::: Input for this task :::

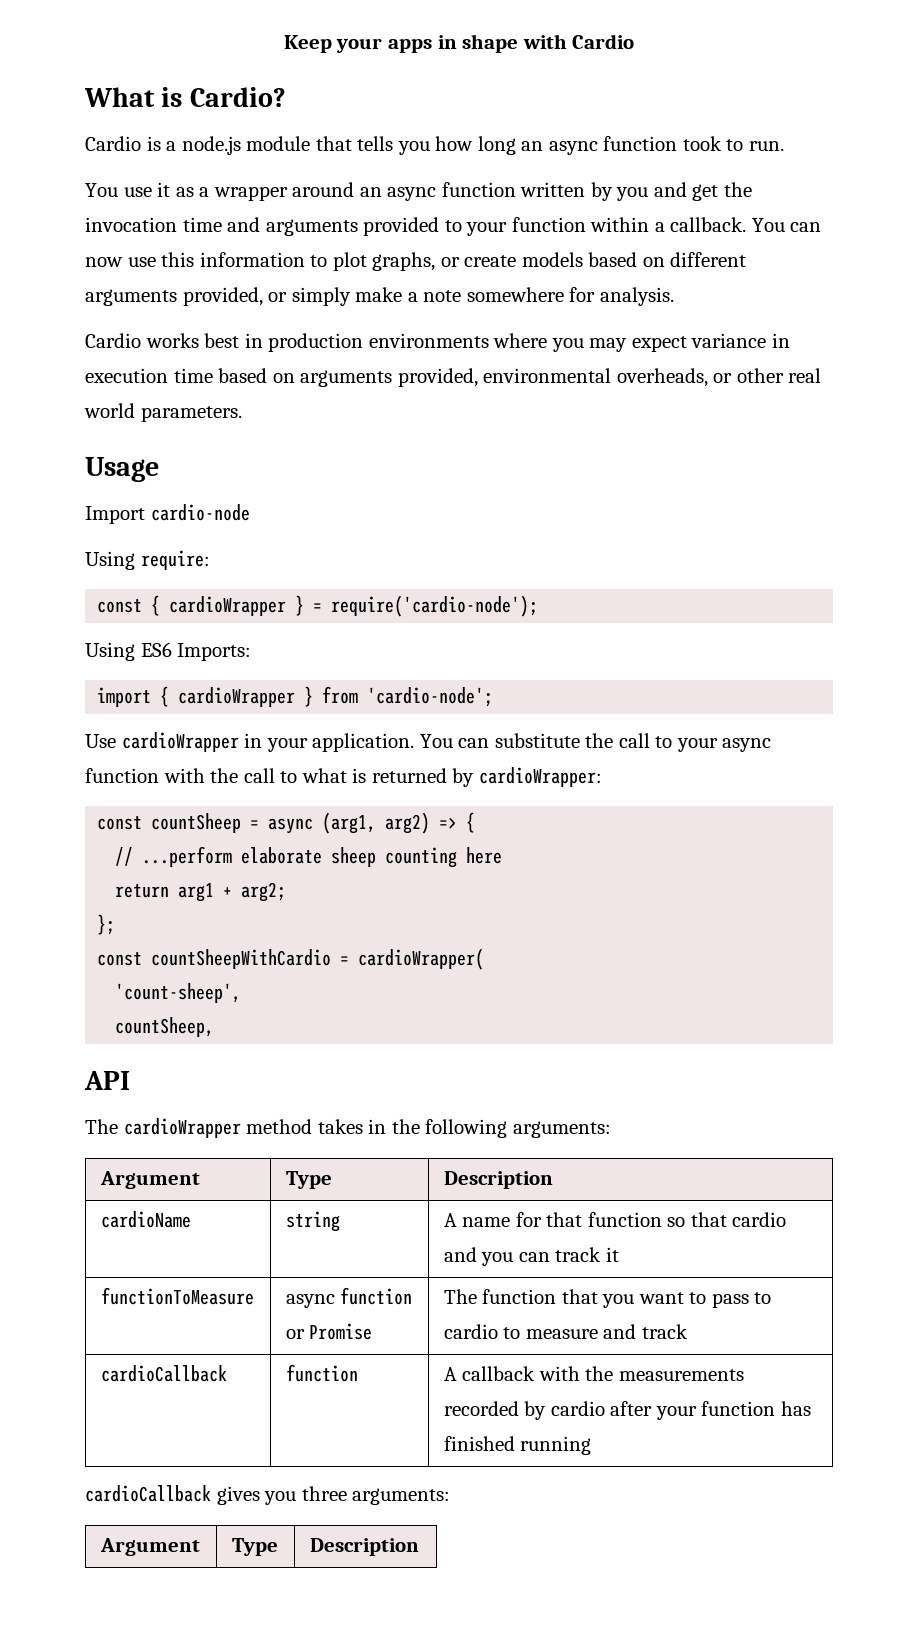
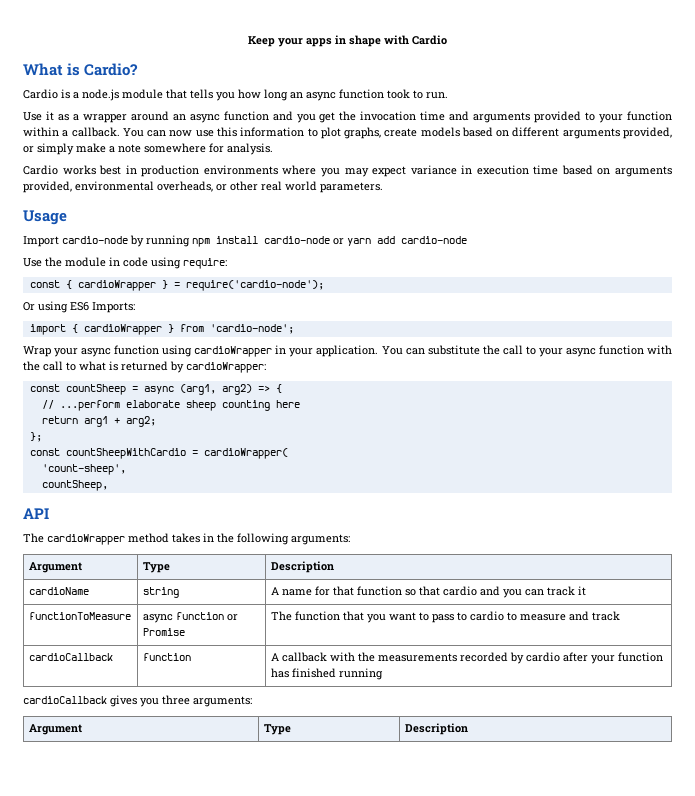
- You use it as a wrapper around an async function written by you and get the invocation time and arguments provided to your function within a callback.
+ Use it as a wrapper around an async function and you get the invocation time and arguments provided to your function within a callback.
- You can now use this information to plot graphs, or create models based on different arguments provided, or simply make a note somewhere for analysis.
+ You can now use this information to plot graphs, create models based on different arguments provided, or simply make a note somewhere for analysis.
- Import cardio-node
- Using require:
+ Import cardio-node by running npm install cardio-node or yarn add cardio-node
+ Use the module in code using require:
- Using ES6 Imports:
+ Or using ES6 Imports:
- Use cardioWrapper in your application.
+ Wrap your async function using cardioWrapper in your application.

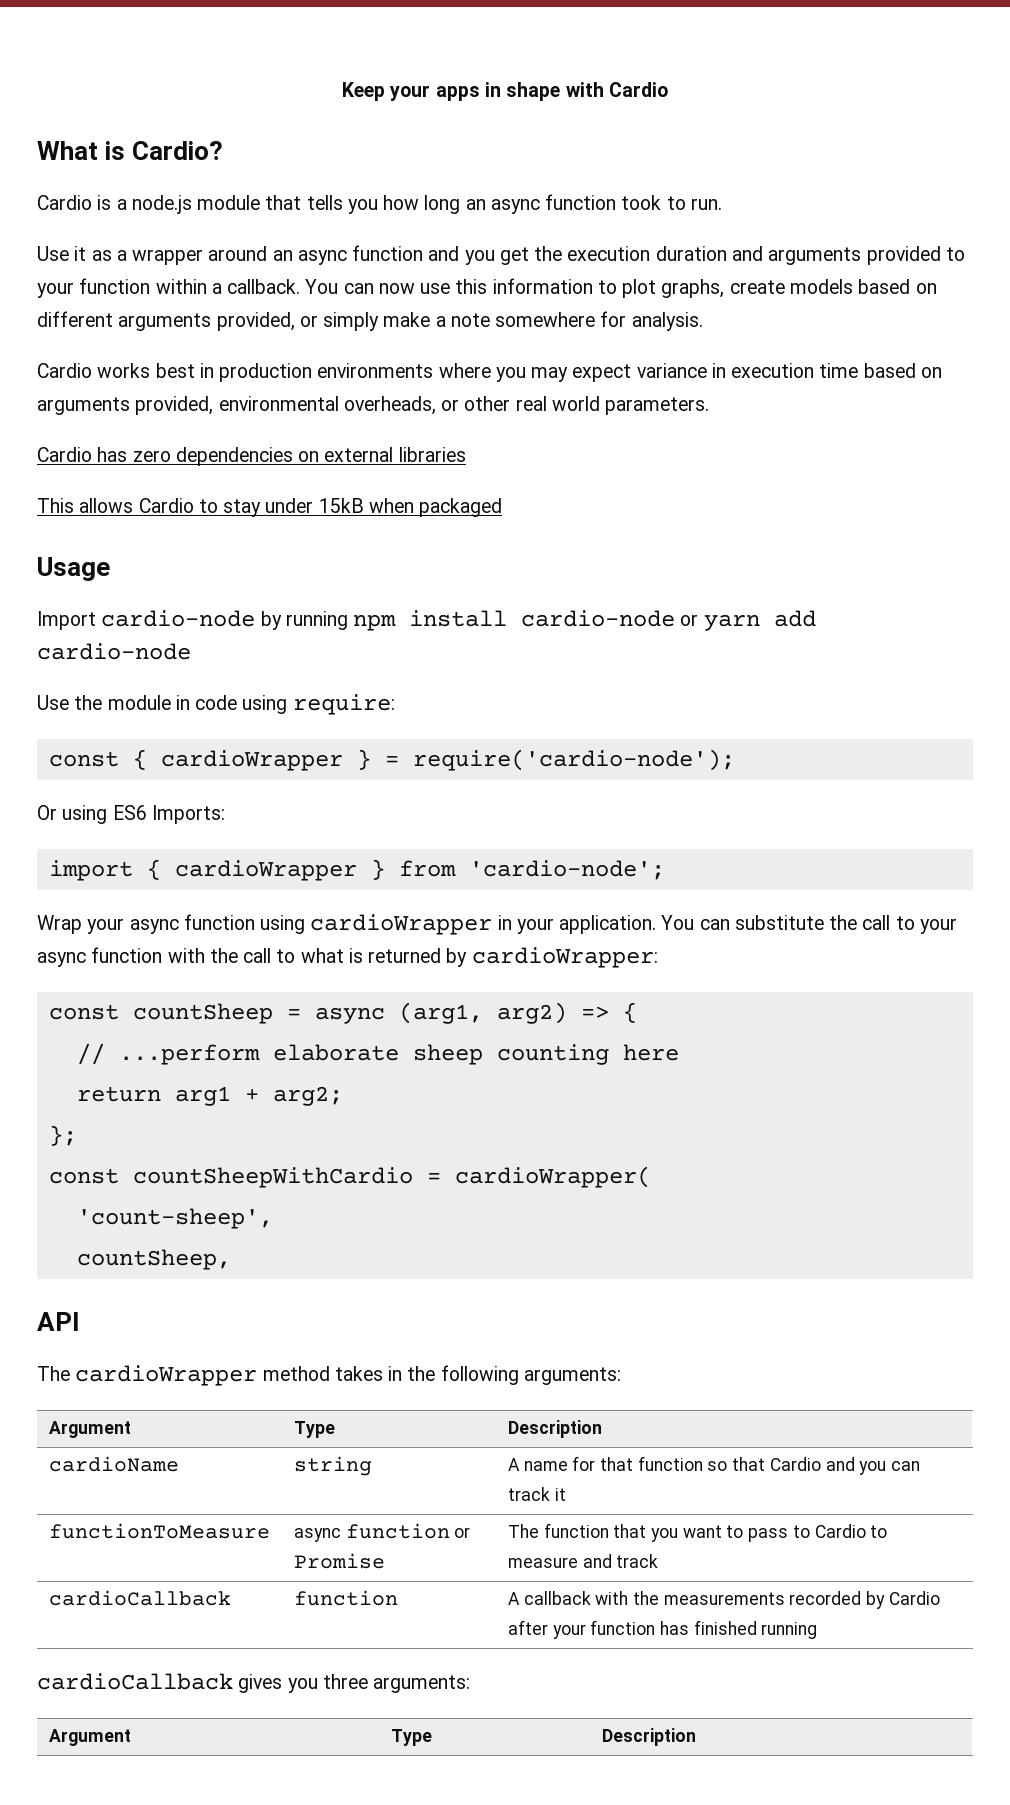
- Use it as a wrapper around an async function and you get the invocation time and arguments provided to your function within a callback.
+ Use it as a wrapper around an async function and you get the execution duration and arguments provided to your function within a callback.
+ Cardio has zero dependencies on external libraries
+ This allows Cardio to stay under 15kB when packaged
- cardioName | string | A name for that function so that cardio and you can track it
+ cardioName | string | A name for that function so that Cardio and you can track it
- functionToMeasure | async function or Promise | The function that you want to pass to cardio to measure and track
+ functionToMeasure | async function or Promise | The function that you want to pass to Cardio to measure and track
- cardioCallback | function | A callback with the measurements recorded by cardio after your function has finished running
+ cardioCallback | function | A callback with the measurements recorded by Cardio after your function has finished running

:::

## Work order
Write out, exactly and with nothing added, every line from the one that holds "yarn add cardio-node" to the end of the entries above; pictures stay out.

## Response for this exercise
+ Import cardio-node by running npm install cardio-node or yarn add cardio-node
+ Use the module in code using require:
- Using ES6 Imports:
+ Or using ES6 Imports:
- Use cardioWrapper in your application.
+ Wrap your async function using cardioWrapper in your application.

- Use it as a wrapper around an async function and you get the invocation time and arguments provided to your function within a callback.
+ Use it as a wrapper around an async function and you get the execution duration and arguments provided to your function within a callback.
+ Cardio has zero dependencies on external libraries
+ This allows Cardio to stay under 15kB when packaged
- cardioName | string | A name for that function so that cardio and you can track it
+ cardioName | string | A name for that function so that Cardio and you can track it
- functionToMeasure | async function or Promise | The function that you want to pass to cardio to measure and track
+ functionToMeasure | async function or Promise | The function that you want to pass to Cardio to measure and track
- cardioCallback | function | A callback with the measurements recorded by cardio after your function has finished running
+ cardioCallback | function | A callback with the measurements recorded by Cardio after your function has finished running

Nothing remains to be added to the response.